A low-calorie diet improves endothelium-dependent vasodilation in obese patients with essential hypertension
- PMID: 11991214
- DOI: 10.1016/s0895-7061(01)02322-6
A low-calorie diet improves endothelium-dependent vasodilation in obese patients with essential hypertension
Abstract
Background: Both obesity and hypertension are associated with endothelial dysfunction. The purpose of this study was to investigate the effects of a low-calorie diet on endothelial function in obese patients with essential hypertension.

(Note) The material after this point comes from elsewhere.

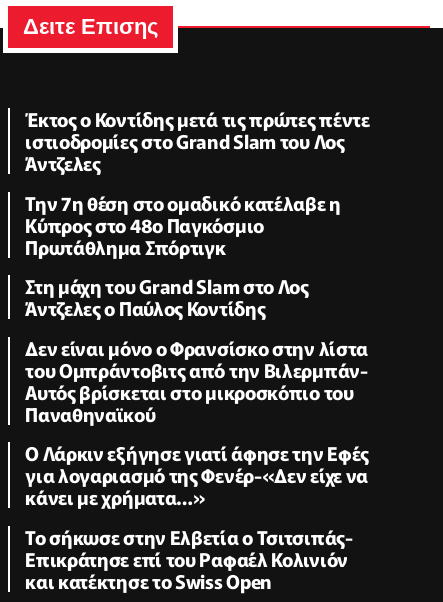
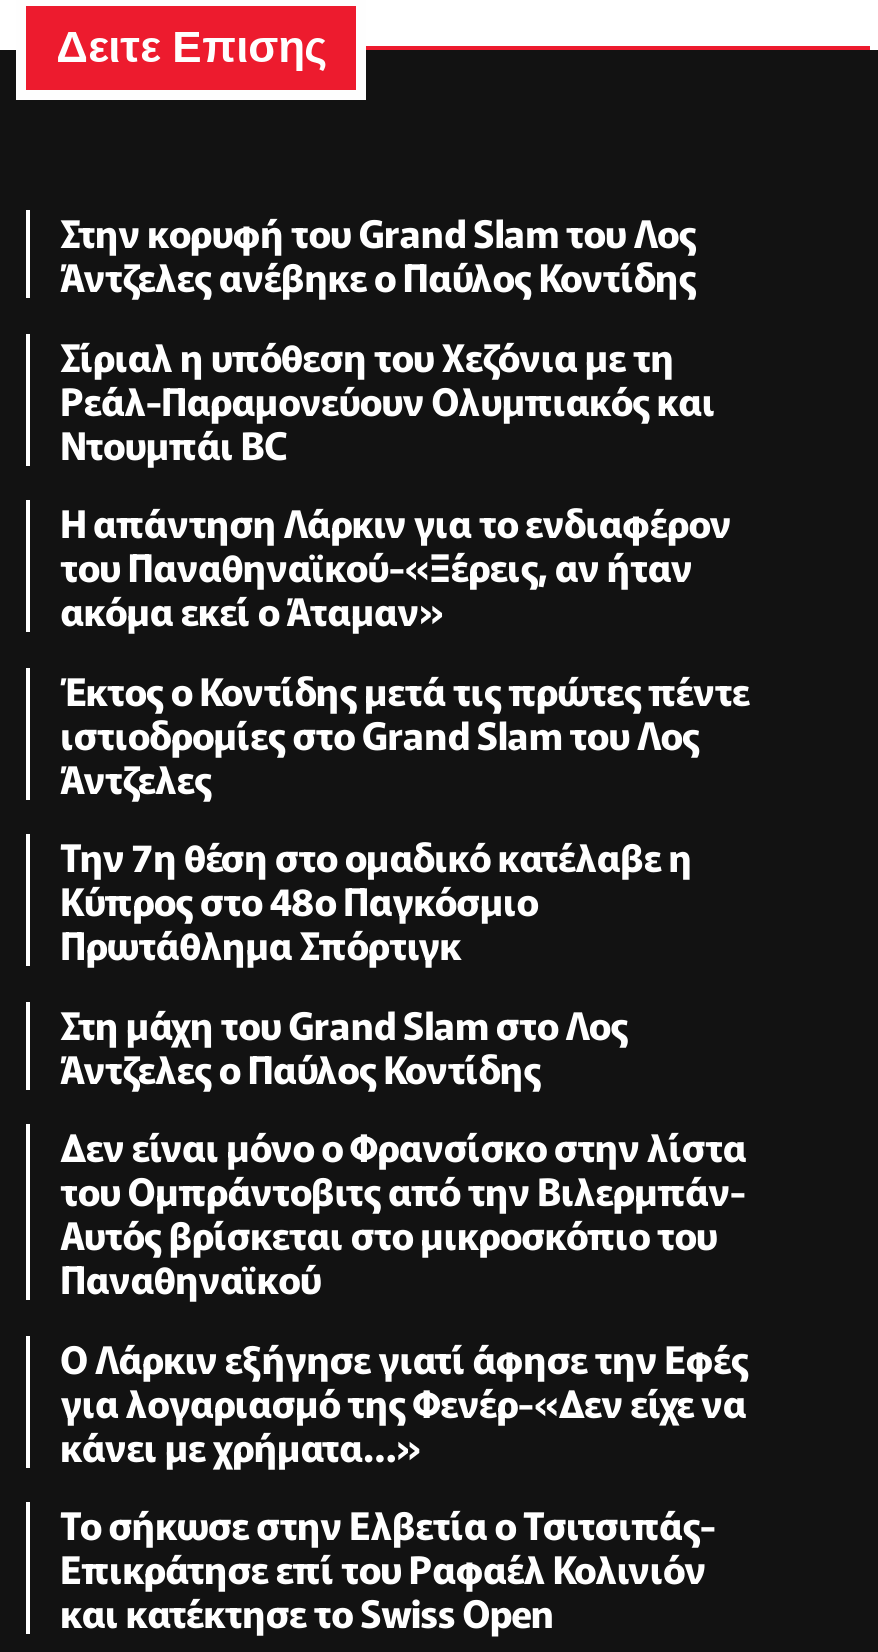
none -> [60,204,731,636] Στην κορυφή του Grand Slam του Λος | Άντζελες ανέβηκε ο Παύλος Κοντίδης | Σίριαλ η υπόθεση του Χεζόνια με τη | Ρεάλ-Παραμονεύουν Ολυμπιακός και | Ντουμπάι BC | H απάντηση Λάρκιν για το ενδιαφέρον | του Παναθηναϊκού-«Ξέρεις, αν ήταν | ακόμα εκεί ο Άταμαν»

Methods: We measured forearm blood flow (FBF) during intra-arterial infusion of acetylcholine (ACh; 7.5, 15, 30 microg/min), an index of endothelium-dependent vasodilation, and isosorbide dinitrate (ISDN; 0.75, 1.5, 3.0 microg/min), an index of endothelium-independent vasodilation, in obese patients with essential hypertension before and after 2 weeks on a low-calorie diet (800 kcal/d). The study included 11 obese hypertensive Japanese patients (mean body mass index, 30.8 +/- 3.6 kg/m2). Fifteen healthy Japanese normotensive individuals were recruited as a control group.
Results: In obese patients with hypertension, the response of FBF to ACh was attenuated compared to healthy individuals (P < .001). Caloric restriction reduced body weight from 77.5 +/- 15.0 to 73.2 +/- 13.5 kg (P < .01), the mean blood pressure from 118.4 +/- 8.7 to 105.7 +/- 8.5 mm Hg (P < .01), fasting plasma insulin from 85.8 +/- 22.8 to 64.8 +/- 27.0 pmol/L (P < .05), serum total cholesterol from 5.30 +/- 0.76 to 4.67 +/- 0.58 mmol/L (P < .05), and low density lipoprotein cholesterol from 3.80 +/- 0.48 to 3.29 +/- 0.44 mmol/L (P < .05). Basal FBF was similar before and after weight reduction. Caloric restriction enhanced the response of FBF to ACh (P < .05), but did not alter the response to ISDN. The intra-arterial infusion of NG-monomethyl-L-arginine (8 micromol/min), a nitric oxide synthase inhibitor, decreased the enhanced ACh-induced blood flow response induced by caloric restriction.
Conclusions: The present findings suggest that the caloric restriction improves endothelial-dependent vasodilation through an increased release of nitric oxide in obese hypertensive patients.